■ **WORK ORDER**: The range starts at the line containing "Pr. François Canse: 5" and ends at the last line of the records below. Reproduce those lines exactly.

(EXCERPTED DATA Opens)

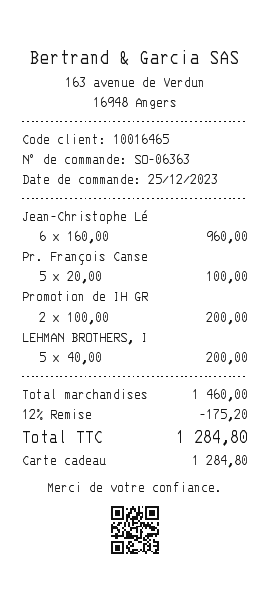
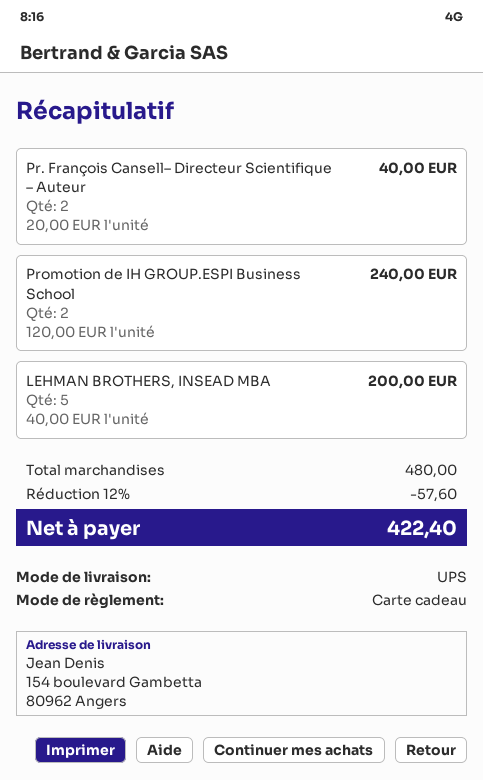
Jean-Christophe Lé: 6 x 160.00 = 960.00 -> none
Pr. François Canse: 5 x 20.00 = 100.00 -> 2 x 20.00 = 40.00
Promotion de IH GR: 2 x 100.00 = 200.00 -> 2 x 120.00 = 240.00
subtotal: 1460.00 -> 480.00
discount: 12% = 175.20 -> 12% = 57.60
total: 1284.80 -> 422.40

(EXCERPTED DATA Closes)

■ **ANSWER TO THIS TASK**:
Pr. François Canse: 5 x 20.00 = 100.00 -> 2 x 20.00 = 40.00
Promotion de IH GR: 2 x 100.00 = 200.00 -> 2 x 120.00 = 240.00
subtotal: 1460.00 -> 480.00
discount: 12% = 175.20 -> 12% = 57.60
total: 1284.80 -> 422.40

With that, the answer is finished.